[Web document revisions]
────────────────────────────────────────
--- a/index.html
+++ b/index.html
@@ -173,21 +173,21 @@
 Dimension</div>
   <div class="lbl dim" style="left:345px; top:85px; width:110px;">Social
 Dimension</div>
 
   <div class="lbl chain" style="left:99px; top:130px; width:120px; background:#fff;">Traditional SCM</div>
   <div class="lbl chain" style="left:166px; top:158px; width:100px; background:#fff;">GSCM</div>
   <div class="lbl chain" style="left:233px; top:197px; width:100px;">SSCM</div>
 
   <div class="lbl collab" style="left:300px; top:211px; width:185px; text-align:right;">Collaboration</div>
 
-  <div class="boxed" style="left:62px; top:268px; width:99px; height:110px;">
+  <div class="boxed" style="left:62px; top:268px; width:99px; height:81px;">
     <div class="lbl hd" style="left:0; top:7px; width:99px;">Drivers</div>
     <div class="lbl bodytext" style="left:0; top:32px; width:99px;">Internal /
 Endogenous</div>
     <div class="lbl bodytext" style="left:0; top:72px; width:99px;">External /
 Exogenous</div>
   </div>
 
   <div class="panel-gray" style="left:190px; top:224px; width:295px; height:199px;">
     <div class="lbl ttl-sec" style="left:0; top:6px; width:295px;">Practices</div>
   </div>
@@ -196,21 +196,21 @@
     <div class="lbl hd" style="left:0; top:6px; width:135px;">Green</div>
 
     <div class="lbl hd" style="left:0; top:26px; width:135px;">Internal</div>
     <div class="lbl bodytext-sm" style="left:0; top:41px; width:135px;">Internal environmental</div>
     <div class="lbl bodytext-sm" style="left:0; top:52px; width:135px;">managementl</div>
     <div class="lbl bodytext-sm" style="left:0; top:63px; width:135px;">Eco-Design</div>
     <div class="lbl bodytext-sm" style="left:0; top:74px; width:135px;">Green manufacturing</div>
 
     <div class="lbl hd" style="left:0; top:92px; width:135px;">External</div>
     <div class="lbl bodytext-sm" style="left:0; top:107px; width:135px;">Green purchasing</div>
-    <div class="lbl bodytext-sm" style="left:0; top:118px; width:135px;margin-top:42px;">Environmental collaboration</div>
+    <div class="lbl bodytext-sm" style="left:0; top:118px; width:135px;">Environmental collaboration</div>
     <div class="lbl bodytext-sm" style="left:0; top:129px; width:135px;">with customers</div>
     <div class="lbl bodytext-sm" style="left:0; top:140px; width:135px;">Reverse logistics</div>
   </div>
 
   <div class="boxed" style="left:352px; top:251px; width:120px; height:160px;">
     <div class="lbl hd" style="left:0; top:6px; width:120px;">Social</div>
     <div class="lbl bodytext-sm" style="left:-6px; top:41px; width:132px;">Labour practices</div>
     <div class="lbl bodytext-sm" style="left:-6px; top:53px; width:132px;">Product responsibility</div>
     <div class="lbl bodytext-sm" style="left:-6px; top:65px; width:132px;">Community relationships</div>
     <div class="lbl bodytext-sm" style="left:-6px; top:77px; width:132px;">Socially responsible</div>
────────────────────────────────────────
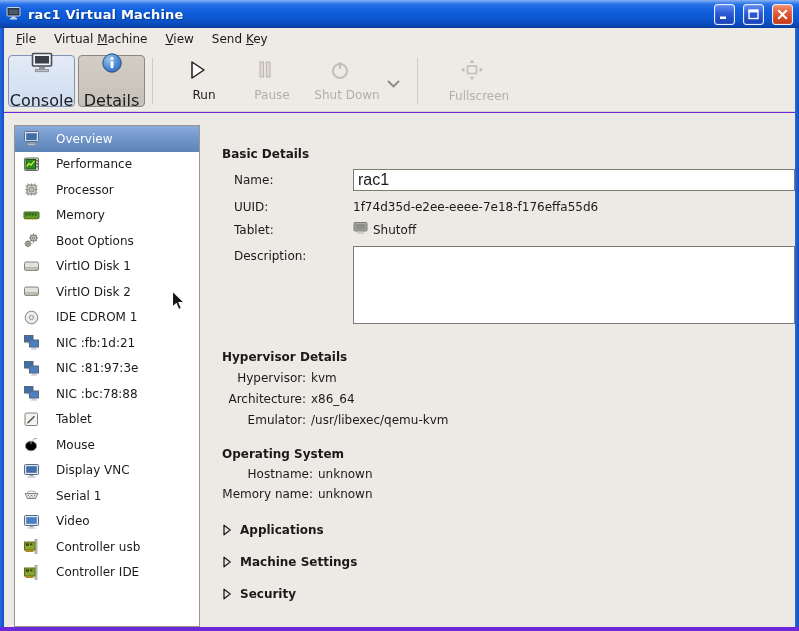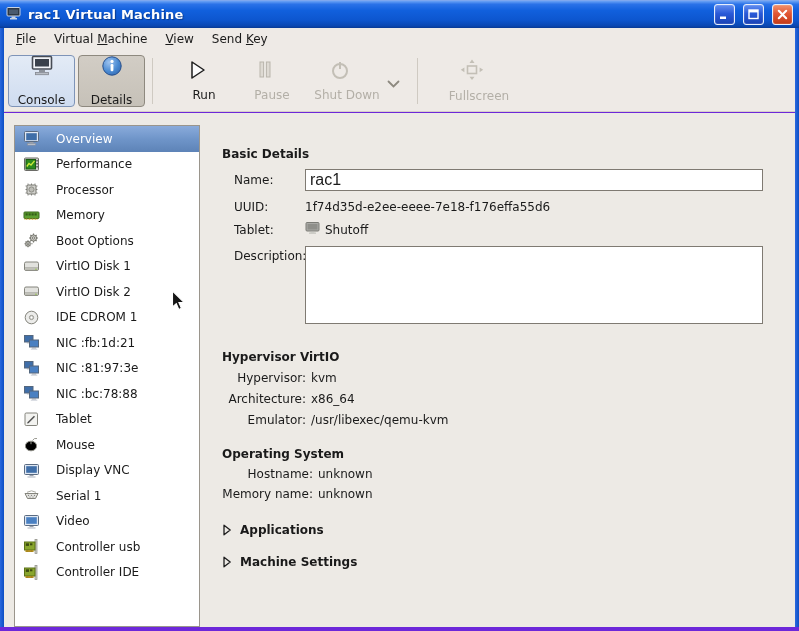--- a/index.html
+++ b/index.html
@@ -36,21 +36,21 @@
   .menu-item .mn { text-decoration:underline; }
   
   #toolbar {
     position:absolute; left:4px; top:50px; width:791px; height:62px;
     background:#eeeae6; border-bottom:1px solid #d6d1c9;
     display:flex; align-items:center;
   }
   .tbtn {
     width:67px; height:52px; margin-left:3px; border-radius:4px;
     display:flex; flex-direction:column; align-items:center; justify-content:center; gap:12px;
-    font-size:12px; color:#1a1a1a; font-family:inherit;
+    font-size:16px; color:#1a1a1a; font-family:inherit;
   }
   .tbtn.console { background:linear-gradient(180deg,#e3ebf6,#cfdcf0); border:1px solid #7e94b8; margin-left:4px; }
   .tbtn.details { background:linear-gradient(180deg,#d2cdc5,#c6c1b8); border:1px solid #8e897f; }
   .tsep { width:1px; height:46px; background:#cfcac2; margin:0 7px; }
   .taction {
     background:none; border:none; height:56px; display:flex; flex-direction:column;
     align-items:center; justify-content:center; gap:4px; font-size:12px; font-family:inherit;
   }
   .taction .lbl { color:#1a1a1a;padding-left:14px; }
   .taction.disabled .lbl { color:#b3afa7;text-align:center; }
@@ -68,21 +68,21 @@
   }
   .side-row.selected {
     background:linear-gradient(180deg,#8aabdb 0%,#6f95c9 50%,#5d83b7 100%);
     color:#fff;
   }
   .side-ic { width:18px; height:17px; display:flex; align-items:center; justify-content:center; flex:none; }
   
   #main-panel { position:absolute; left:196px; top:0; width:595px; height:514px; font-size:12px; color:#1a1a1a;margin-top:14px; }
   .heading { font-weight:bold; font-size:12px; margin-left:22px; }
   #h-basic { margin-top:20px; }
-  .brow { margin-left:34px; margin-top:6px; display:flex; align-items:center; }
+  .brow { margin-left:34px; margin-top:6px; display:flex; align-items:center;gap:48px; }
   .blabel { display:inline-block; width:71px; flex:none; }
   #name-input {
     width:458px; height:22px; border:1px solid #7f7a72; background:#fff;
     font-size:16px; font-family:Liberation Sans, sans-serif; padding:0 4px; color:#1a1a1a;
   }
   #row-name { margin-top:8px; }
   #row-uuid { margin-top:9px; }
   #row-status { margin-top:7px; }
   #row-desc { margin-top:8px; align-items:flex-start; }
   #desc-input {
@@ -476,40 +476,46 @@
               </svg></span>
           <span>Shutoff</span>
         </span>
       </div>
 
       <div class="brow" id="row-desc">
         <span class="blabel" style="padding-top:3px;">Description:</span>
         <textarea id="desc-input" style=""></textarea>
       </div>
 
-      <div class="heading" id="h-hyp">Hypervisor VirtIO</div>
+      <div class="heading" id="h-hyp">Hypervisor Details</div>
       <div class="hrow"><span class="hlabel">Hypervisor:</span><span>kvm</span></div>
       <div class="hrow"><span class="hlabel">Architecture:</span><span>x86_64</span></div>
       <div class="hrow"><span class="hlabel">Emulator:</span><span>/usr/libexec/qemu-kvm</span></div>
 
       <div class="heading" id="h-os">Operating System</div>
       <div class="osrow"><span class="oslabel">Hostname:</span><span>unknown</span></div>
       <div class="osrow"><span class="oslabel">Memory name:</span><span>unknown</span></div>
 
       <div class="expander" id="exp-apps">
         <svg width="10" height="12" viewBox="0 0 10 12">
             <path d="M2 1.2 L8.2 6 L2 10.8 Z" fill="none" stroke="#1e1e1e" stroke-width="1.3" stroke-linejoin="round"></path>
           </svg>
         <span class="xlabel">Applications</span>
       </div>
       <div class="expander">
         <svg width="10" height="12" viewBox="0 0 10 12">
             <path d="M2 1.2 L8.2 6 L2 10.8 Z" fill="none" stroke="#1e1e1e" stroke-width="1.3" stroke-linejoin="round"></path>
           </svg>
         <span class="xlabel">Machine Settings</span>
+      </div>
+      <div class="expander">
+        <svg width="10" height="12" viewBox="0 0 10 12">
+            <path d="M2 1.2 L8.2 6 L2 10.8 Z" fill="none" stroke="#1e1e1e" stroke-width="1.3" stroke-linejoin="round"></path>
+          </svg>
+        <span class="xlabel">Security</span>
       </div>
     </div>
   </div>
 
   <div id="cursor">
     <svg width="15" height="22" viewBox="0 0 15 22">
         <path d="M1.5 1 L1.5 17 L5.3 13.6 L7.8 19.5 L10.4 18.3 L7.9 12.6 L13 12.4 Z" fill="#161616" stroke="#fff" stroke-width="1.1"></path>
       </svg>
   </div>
────────────────────────────────────────
# Problem description
Check the records above and copy each line that has the string "blabel".

# Problem solution
   .blabel { display:inline-block; width:71px; flex:none; }
         <span class="blabel" style="padding-top:3px;">Description:</span>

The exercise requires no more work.